Now turn the result for 'Strategic Planning & Quarterly Review System' into a client-ready version: tighten wording, remove fluff, add missing assumptions, and provide the next 3 actions.

Avoid / Cautions

Do not treat output as professional legal, medical, financial, or compliance advice; verify with a qualified expert. Use live web research or source documents before finalizing claims.

How Different Verticals Use This Workflow

Restaurant & Hospitality

A 5-location restaurant group running quarterly planning feeds in Q3 results (Location 4 missed budget by 18%), the cash constraint (cannot hire above current headcount), and named owners per initiative. The Q4 plan rebuilds Location 4's labor model, kills two underperforming menu categories, and commits to two named initiatives — Q4 revenue lifts 14% over the same quarter prior year.

Retail & E-commerce

A $4M revenue DTC brand running quarterly planning feeds in last quarter's CAC spike, the inventory constraint (no new SKUs until Q1), and a named owner per initiative.
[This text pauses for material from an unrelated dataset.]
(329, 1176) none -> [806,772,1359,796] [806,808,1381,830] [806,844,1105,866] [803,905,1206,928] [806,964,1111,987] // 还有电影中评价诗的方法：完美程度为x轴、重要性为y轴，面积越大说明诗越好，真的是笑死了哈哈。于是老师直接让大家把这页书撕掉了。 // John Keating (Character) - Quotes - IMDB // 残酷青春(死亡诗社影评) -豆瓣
The plan focuses on email LTV initiatives and kills the TikTok ad test that didn't pay back — Q1 contribution margin lifts from 31% to 38%.

Professional Services & B2B

A 25-person consulting firm running quarterly planning feeds in last quarter's win/loss analysis, the constraint (no senior hires until Q2), and named owners. The plan productizes one service offering, kills a low-margin retainer, and commits to three account expansion plays — quarter-over-quarter revenue lifts 22% with same headcount.

Beauty & Personal Care

An indie beauty brand at $3M revenue running quarterly planning feeds in last quarter's wholesale channel underperformance, the cash constraint (90-day inventory lockup with a new supplier), and named owners. The plan exits one underperforming retail account, doubles down on DTC subscription growth, and launches one new SKU — quarter revenue holds while cash position improves.

Local & Trade Services

A regional electrical contractor running quarterly planning feeds in last quarter's project margin slip, the constraint (licensed electrician shortage in the metro), and named owners. The plan productizes panel upgrades as a fixed-fee offering, hires a part-time estimator, and kills the unprofitable commercial small-job line — quarter margin lifts from 14% to 22%.

Frequently Asked

What inputs make a quarterly plan actually executable instead of a binder nobody opens?
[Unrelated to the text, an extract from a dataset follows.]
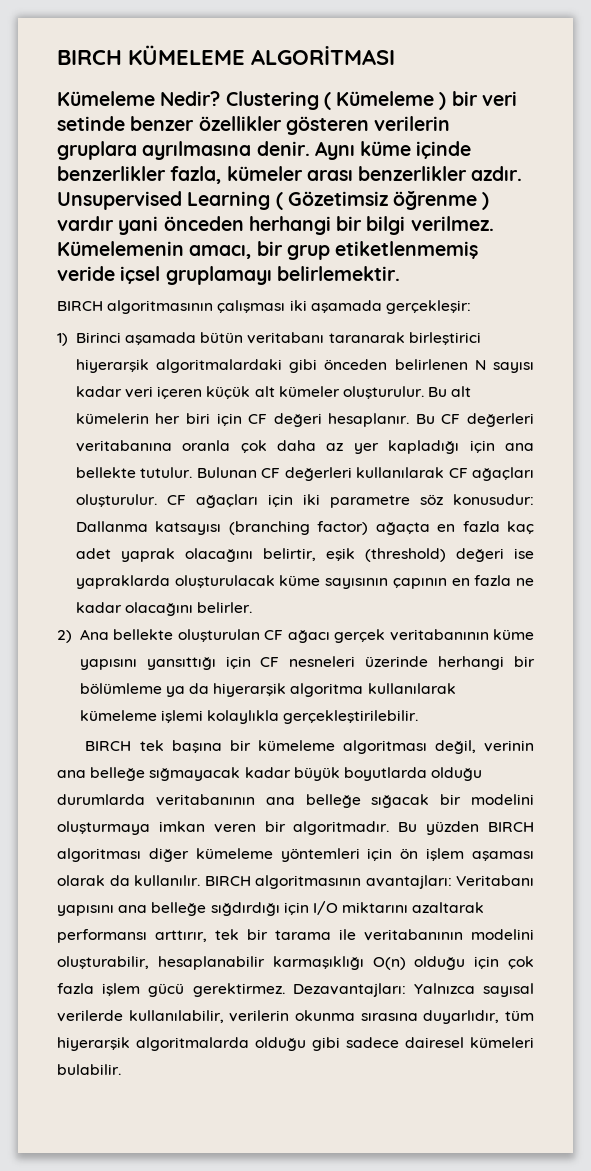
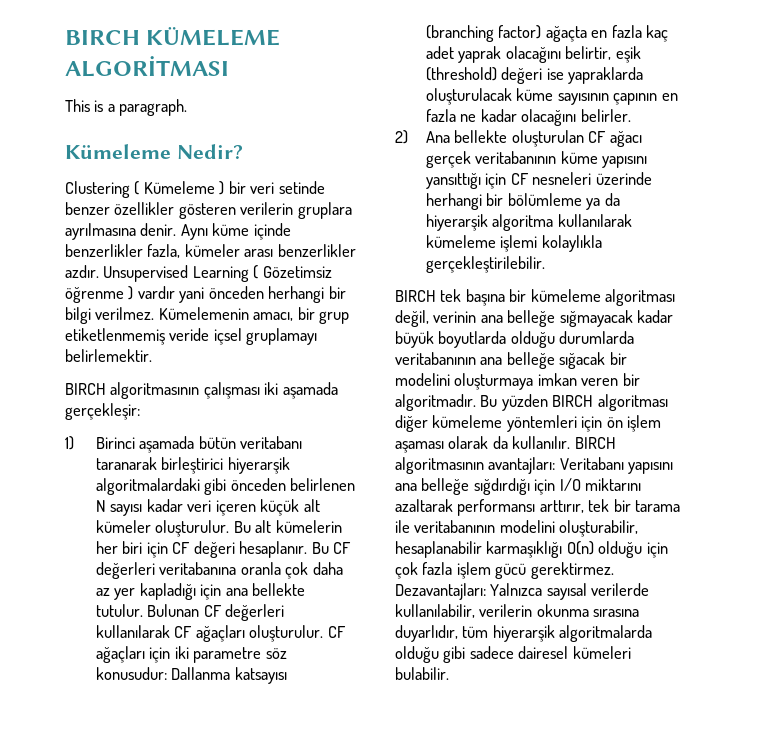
(395, 55) none -> [65,99,188,116] // This is a paragraph.
(221, 98) none -> (243, 152) //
Three things: the prior quarter's executed plan with hit/miss for each initiative, the named accountable owner per goal (one human, not a team), and a documented constraint that's not negotiable (cash, hiring freeze, regulatory deadline). Without those, you write the same plan you wrote last quarter and miss the same goals. With them, you get a plan tied to the operating reality.

Should I use ChatGPT Thinking or Claude Sonnet for strategic planning?
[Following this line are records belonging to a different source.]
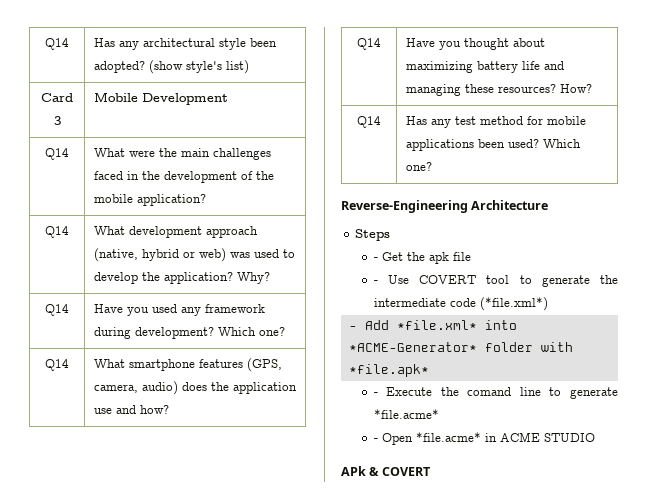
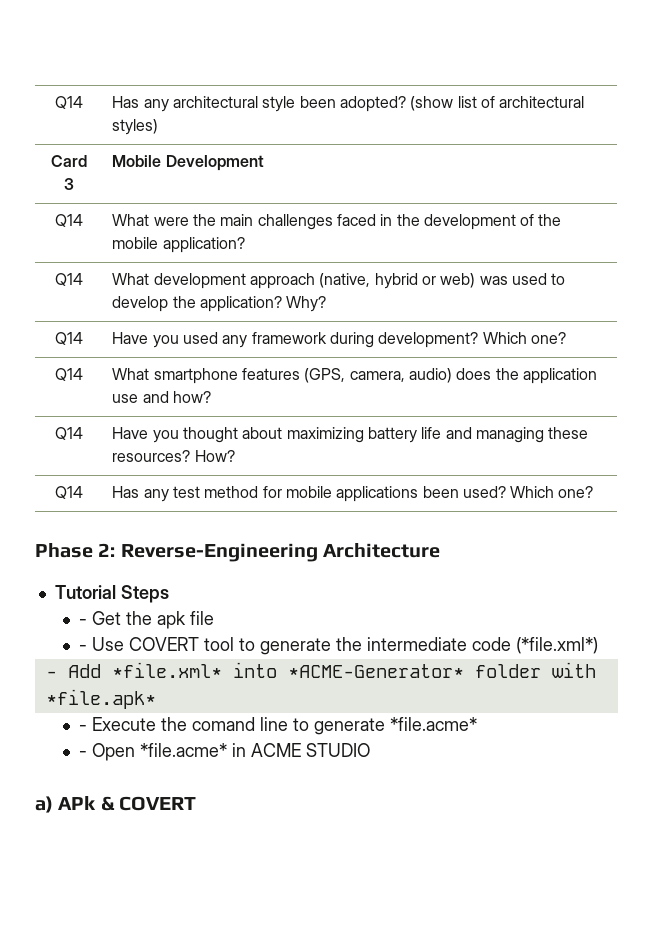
[185,60,249,74] style's list) -> [457,96,585,108] [112,119,159,135] list of architectural styles)
(432, 166) none -> [35,543,116,558] Phase 2:
(549, 205) none -> [54,585,116,599] Tutorial
(595, 437) none -> [35,796,53,813] a)

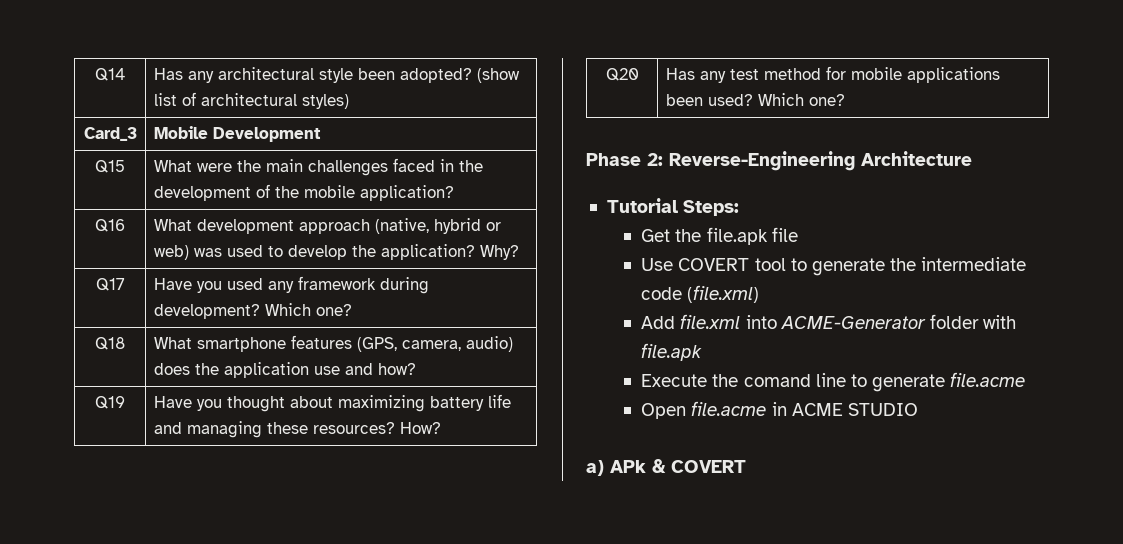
[51,155,87,167] [64,178,74,190] Card 3 -> [83,127,137,141] Card_3
[55,214,83,227] Q14 -> [95,160,125,173] Q15
[55,273,83,286] Q14 -> [95,219,125,232] Q16
[55,332,83,345] Q14 -> [95,278,125,291] Q17
[55,368,83,381] Q14 -> [95,337,125,350] Q18
[55,427,83,440] Q14 -> [95,396,125,409] Q19
[55,486,83,499] Q14 -> [605,68,639,81] Q20
[120,585,169,603] [79,619,88,625] Steps // - -> [683,200,740,216] Steps: //
[157,611,187,629] apk -> [706,227,768,245] file.apk
[79,645,88,651] - -> (798, 234) none
[516,637,599,654] [45,662,596,678] [45,689,156,709] [79,725,88,731] (*file.xml*) // - Add *file.xml* into *ACME-Generator* folder with *file.apk* // - -> [687,285,760,303] [641,314,1016,329] [641,343,703,361] (file.xml) // Add file.xml into ACME-Generator folder with file.apk //
[390,717,478,731] [79,743,228,761] *file.acme* // - Open *file.acme* -> [950,372,1026,387] [641,401,767,419] file.acme // Open file.acme

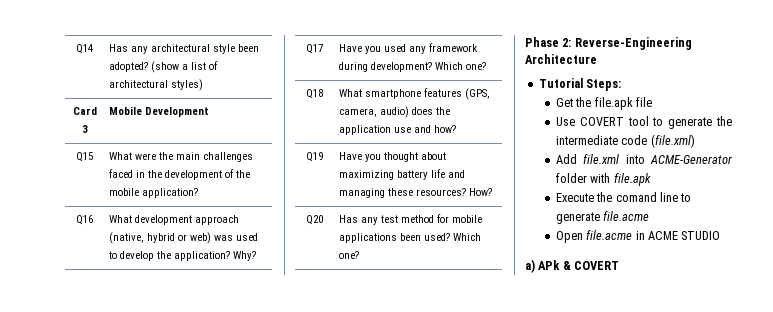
(520, 75) none -> [181,64,188,70] a
[83,127,137,141] Card_3 -> [72,107,97,115] [81,125,88,133] Card 3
Claude Sonnet 4.6 for the structural plan — it holds the multi-section coherence across financial projections, initiatives, and resource allocation. ChatGPT GPT-5.5 for the scenario planning section where stress-testing variations matters. Don't use either to do the actual strategic thinking; AI structures and pressure-tests your strategy, it doesn't replace it. If your output reads novel, you didn't bring enough context.

How is this different from just running an OKR cycle?

OKRs define what to achieve. This plan defines how — resource allocation, dependency mapping, decision rights, and what to stop doing. Most teams that run OKRs without this layer keep adding goals each quarter without cutting; capacity gets exceeded, execution slips, and the team blames the OKRs. The strategic plan is the layer above; OKRs slot inside it.

When is a full quarterly planning exercise too heavy?

When you're a sub-10-person team — monthly check-ins beat quarterly planning theater. When you're in survival mode (sub-90 days runway) — you need a 30-day fix plan, not a 90-day strategy. And when your business genuinely runs on monthly recurring sales motions (DTC, transactional SaaS), the unit of planning is the month with quarterly review, not the quarter as primary.